Сказанное насчет евнуха также навело епископа на верное решение – хотя прямо противоположное тому, о чем он думал прежде.

– Пожалуй, поговорю-ка я с аббатисой Нуннаминстера, женского монастыря, – начал он. – Думаю, у нее найдется библиотекарь, немало знающий, а еще больше могущий разузнать. Вот тебе и прецептор, королева!

Эмма в первый миг почувствовала разочарование, но, не успев обратить его в слова, вовремя сообразила, что речь идет не о мужчине, а о женщине-«прецепторе». Слово означает просто «наставник», но ее учитель латыни в Руане, любивший игры со словами и этимологиями, продемонстрировал ей, что оно может означать также «тот, кто хватает первым» или «берет заранее». Хорошо, если кто-то будет все собирать для нее заранее – хотя проще было бы все выведывать самой, как она делала в последнее время. Впрочем, это не совсем так: из-за нее пришлось покрутиться не одному «прецептору»…

Эмма отметила, что епископ именовал и прецептора, и библиотекаря в мужском роде: означало ли это, что упомянутая монахиня как бы приравнивалась к мужчине или же епископ настолько привык, что подобная должность традиционно мужская, что заботится лишь о правильности грамматического рода? Любопытно. Монастырь именуется обителью святой Марии, но это ни о чем не говорит.

– Как зовут эту редкую птицу?

– Эдит. Дабы продемонстрировать мою добрую волю, я сам отправлюсь вместе с тобой к матушке Сигрид и попытаюсь замолвить словечко. Я бы сам с большой охотой стал твоим прецептором, но как уже сказано… Меня-то, старую развалину, вряд ли заподозрят, будто я соблазняю королеву…

Сигрид? Норманнское имя! Ах, как обидно вышло с Йенсом! Неужели нельзя ему помочь? Особенно раздражало, что все выходит совсем не так, как ей хотелось.

– Йенс-монах, – задумалась она. – А нельзя ли его вызволить из монастыря и сделать моим духовником? Ну, разумеется, с разрешения – твоего и короля?

Эльфеа вновь почесал голое темя и поднялся.

– У Йенса – два недостатка. Во-первых, он датчанин, а я ни за что не поверю, чтобы король согласился терпеть близ себя еще одного датчанина. Что само по себе неразумно, ведь Йенс, хоть и рожден от датских родителей, но появился на свет тут, в Англии, как многие-многие другие.

Эмма вздохнула и направилась к дверям, предупредительно распахнутым епископом.
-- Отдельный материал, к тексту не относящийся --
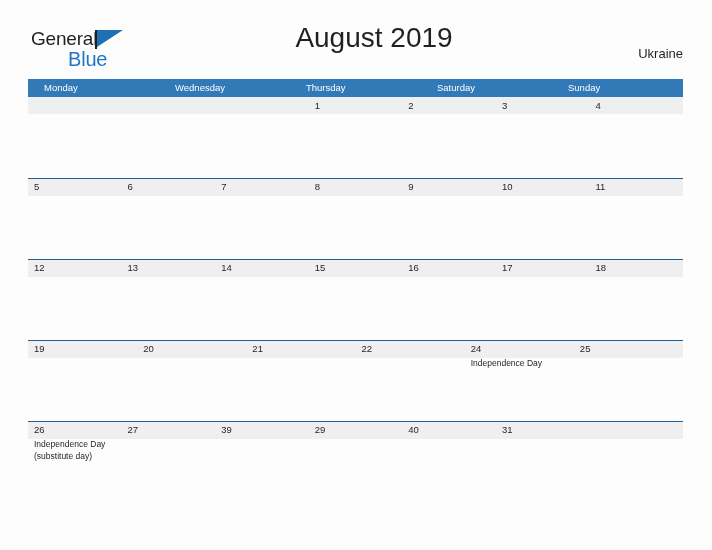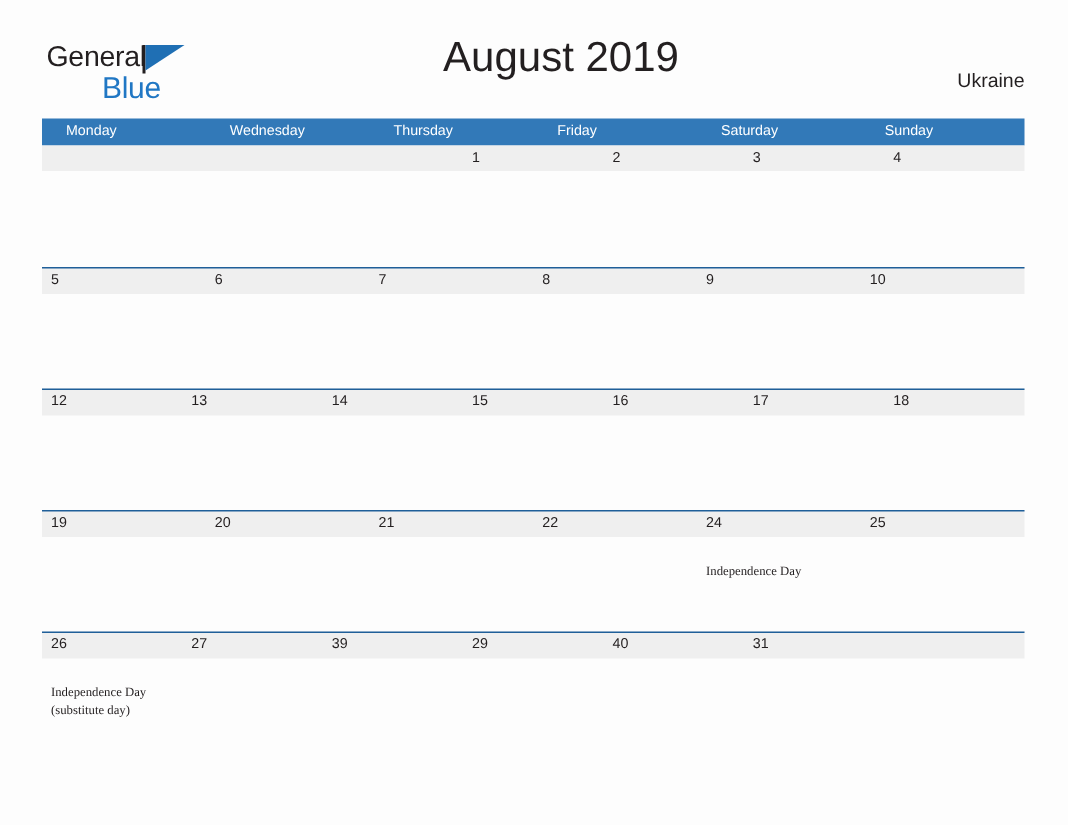--- a/index.html
+++ b/index.html
@@ -204,7 +204,6 @@
         <div class="weekday">Monday</div>
         <div class="weekday">Wednesday</div>
         <div class="weekday">Thursday</div>
-        <div class="weekday">Friday</div>
         <div class="weekday">Saturday</div>
         <div class="weekday">Sunday</div>
       </div>

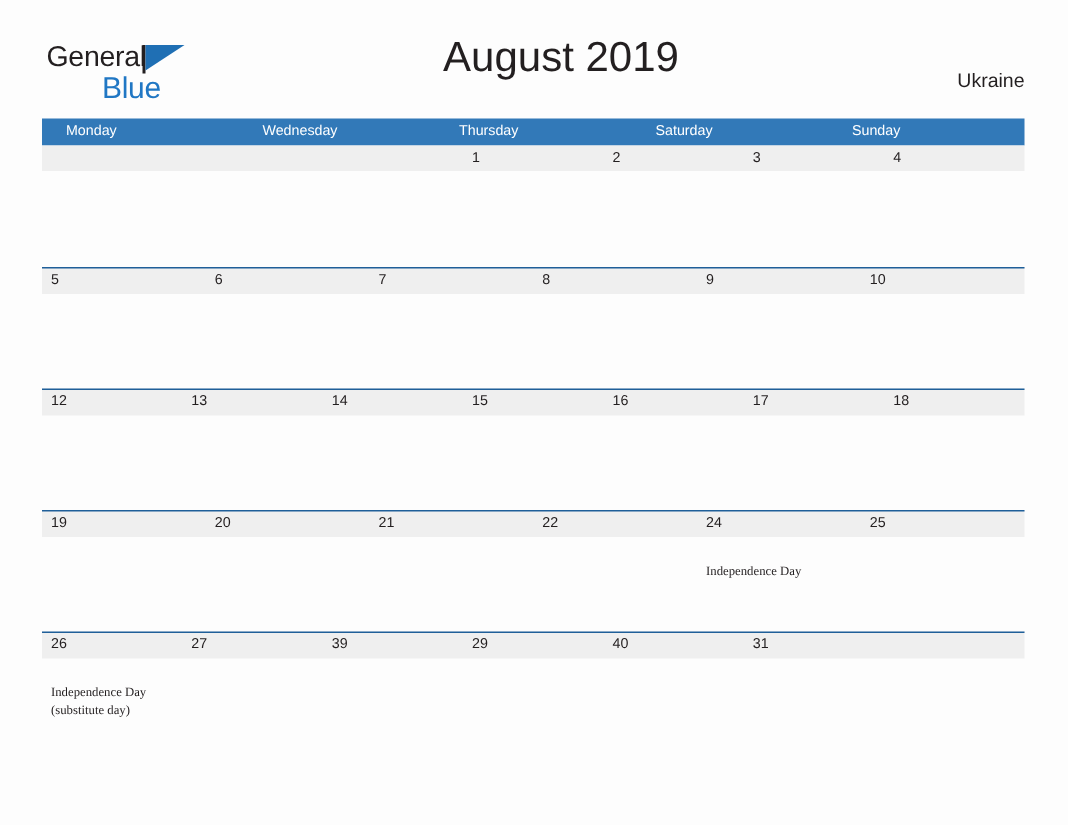--- a/index.html
+++ b/index.html
@@ -255,6 +255,9 @@
             <div class="day-cell">
               <span class="day-num">10</span>
             </div>
+            <div class="day-cell">
+              <span class="day-num">11</span>
+            </div>
           </div>
         </div>
         <div class="week-row">

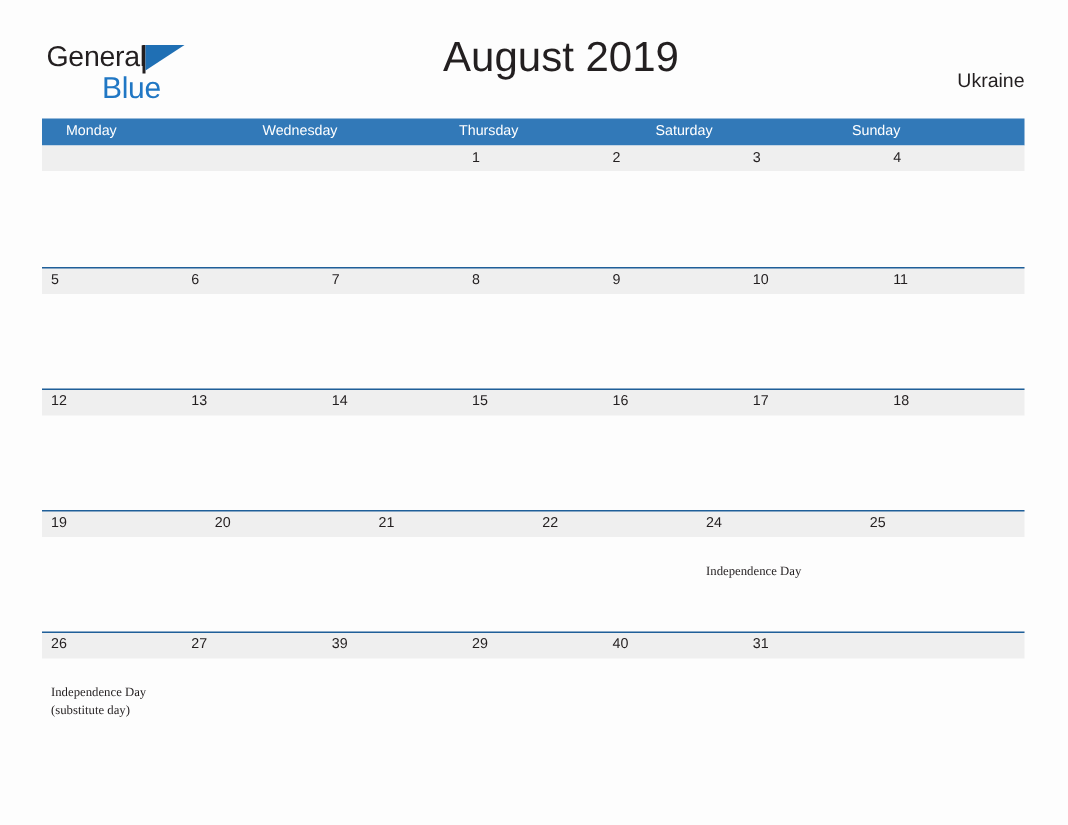--- a/index.html
+++ b/index.html
@@ -168,8 +168,7 @@
   }
   .day-events {
     display: block;
-    margin-top: 17px;
-    font-family: Liberation Serif, serif;
+    margin-top: 0;
   }
   .event {
     display: block;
– Тогда я сдаюсь. Я только не хотела бы, чтобы его судьба осложнилась из-за меня. Быть может, он получит кафедру в этом соборе, когда сделается священником?

Эмма знала, что настоятелем тут может стать только прошедший путь монашества.

– Посмотрим, какой из Йенса получится священник, – помолчав, ответил Эльфеа; Эмма к тому временем уже успела забыть собственный вопрос.

Когда епископ представлял матушку Сигрид королеве, аббатиса поклонилась и заговорщически улыбнулась.

– А я уже заждалась леди Эмму, – произнесла она и с силой пожала ей руку, – и приготовила ответы на некоторые вопросы, которые королева, по-моему, собирается задать. Я уже знаю, что братьям из обоих монастырей пришлось над ними как следует попотеть!